BRIEF:
Every picture should be left out, but the lines below must be repeated exactly.

Data records:
************
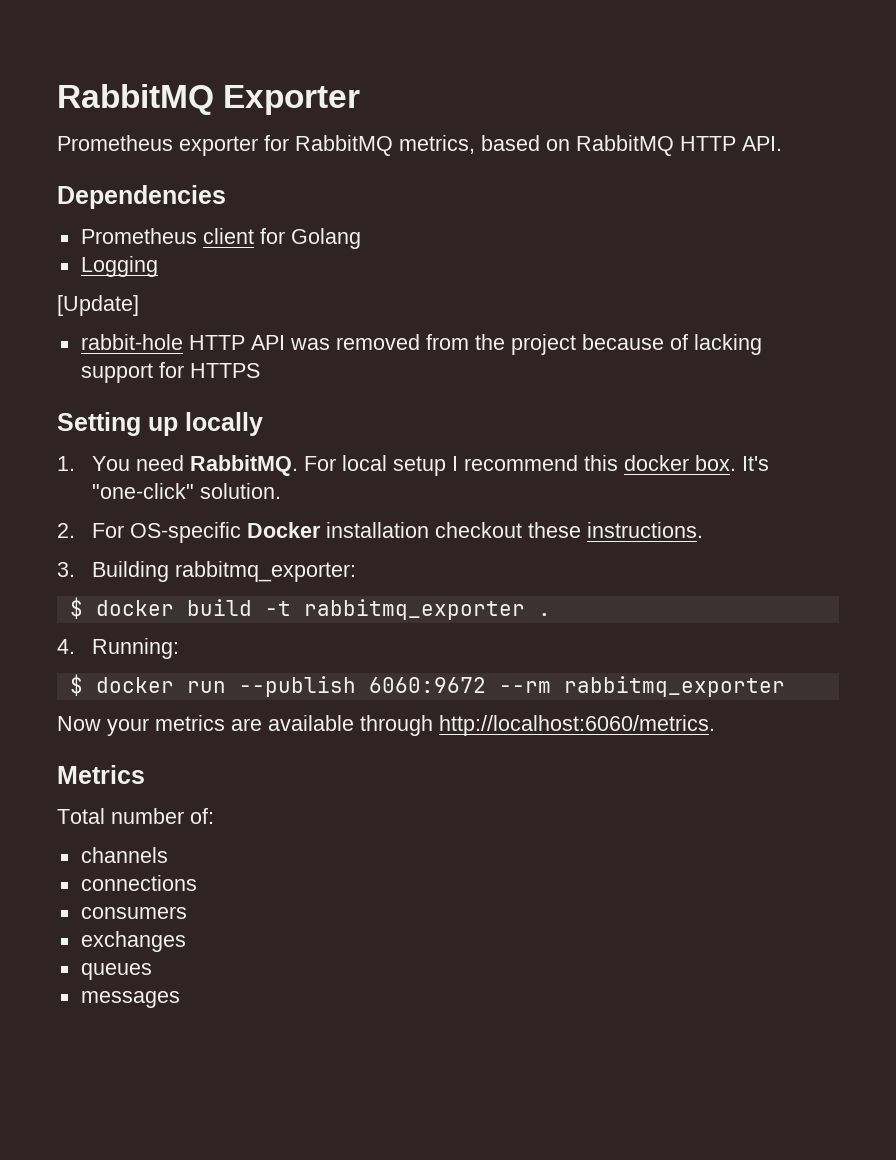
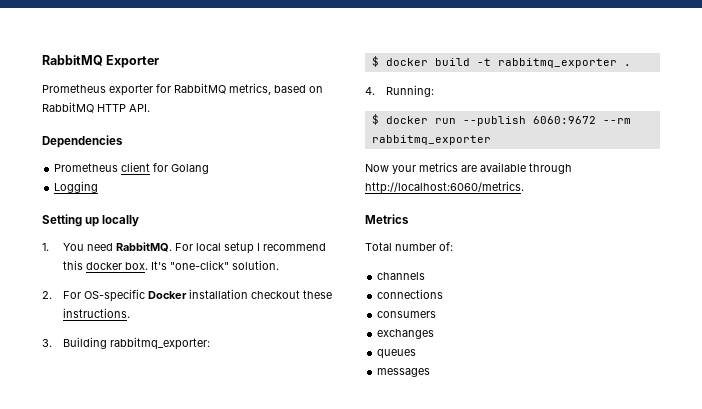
[57,295,139,316] [80,334,762,355] [80,362,260,383] // [Update] // rabbit-hole HTTP API was removed from the project because of lacking support for HTTPS -> (99, 187) none

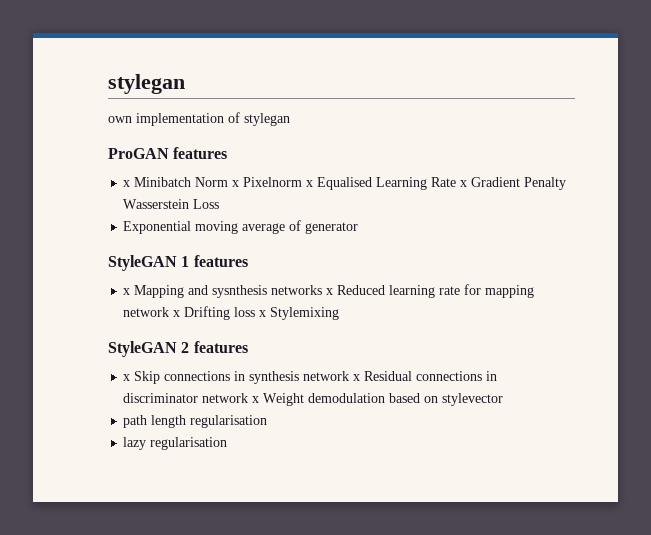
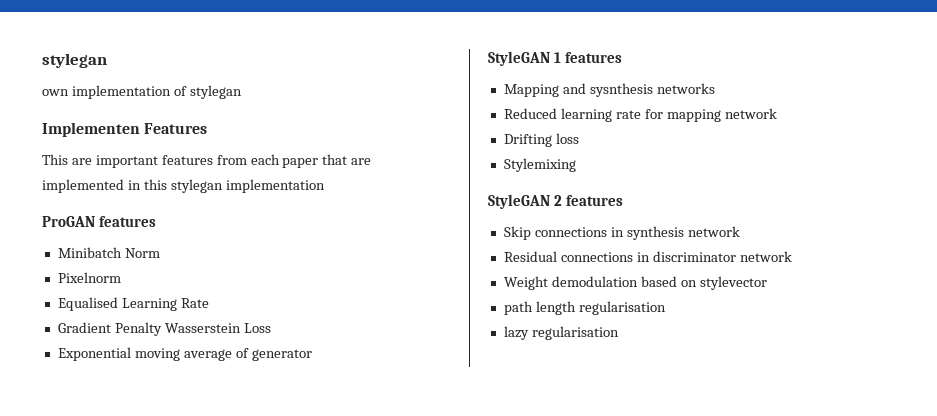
(290, 119) none -> [42,122,208,137] [42,154,372,168] [42,179,325,193] // Implementen Features // This are important features from each paper that are implemented in this stylegan implementation
[123,180,131,187] x -> (157, 221) none
[232,180,240,187] x -> (160, 253) //
[306,180,314,187] x -> (121, 277) //
[460,180,468,187] x -> (209, 303) //
[123,288,131,295] x -> (623, 57) none
[326,288,334,295] x -> (715, 88) //
[173,310,181,317] x -> (777, 113) //
[259,310,267,317] x -> (579, 138) //
[123,374,131,381] x -> (624, 200) none
[353,374,361,381] x -> (740, 231) //
[252,396,260,403] x -> (792, 256) //

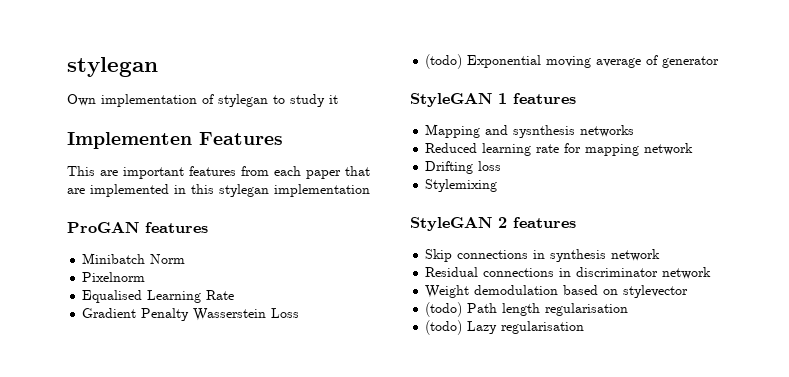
[42,53,107,68] [42,89,69,96] stylegan // own -> [67,57,158,77] [67,94,96,106] stylegan // Own
(242, 92) none -> [273,94,338,107] to study it
(271, 328) none -> [425,54,463,69] (todo)
[503,301,533,315] path -> [425,302,498,317] (todo) Path
[503,326,529,340] lazy -> [425,320,498,335] (todo) Lazy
************
REPLY TO THE EXERCISE:
[57,295,139,316] [80,334,762,355] [80,362,260,383] // [Update] // rabbit-hole HTTP API was removed from the project because of lacking support for HTTPS -> (99, 187) none

(290, 119) none -> [42,122,208,137] [42,154,372,168] [42,179,325,193] // Implementen Features // This are important features from each paper that are implemented in this stylegan implementation
[123,180,131,187] x -> (157, 221) none
[232,180,240,187] x -> (160, 253) //
[306,180,314,187] x -> (121, 277) //
[460,180,468,187] x -> (209, 303) //
[123,288,131,295] x -> (623, 57) none
[326,288,334,295] x -> (715, 88) //
[173,310,181,317] x -> (777, 113) //
[259,310,267,317] x -> (579, 138) //
[123,374,131,381] x -> (624, 200) none
[353,374,361,381] x -> (740, 231) //
[252,396,260,403] x -> (792, 256) //

[42,53,107,68] [42,89,69,96] stylegan // own -> [67,57,158,77] [67,94,96,106] stylegan // Own
(242, 92) none -> [273,94,338,107] to study it
(271, 328) none -> [425,54,463,69] (todo)
[503,301,533,315] path -> [425,302,498,317] (todo) Path
[503,326,529,340] lazy -> [425,320,498,335] (todo) Lazy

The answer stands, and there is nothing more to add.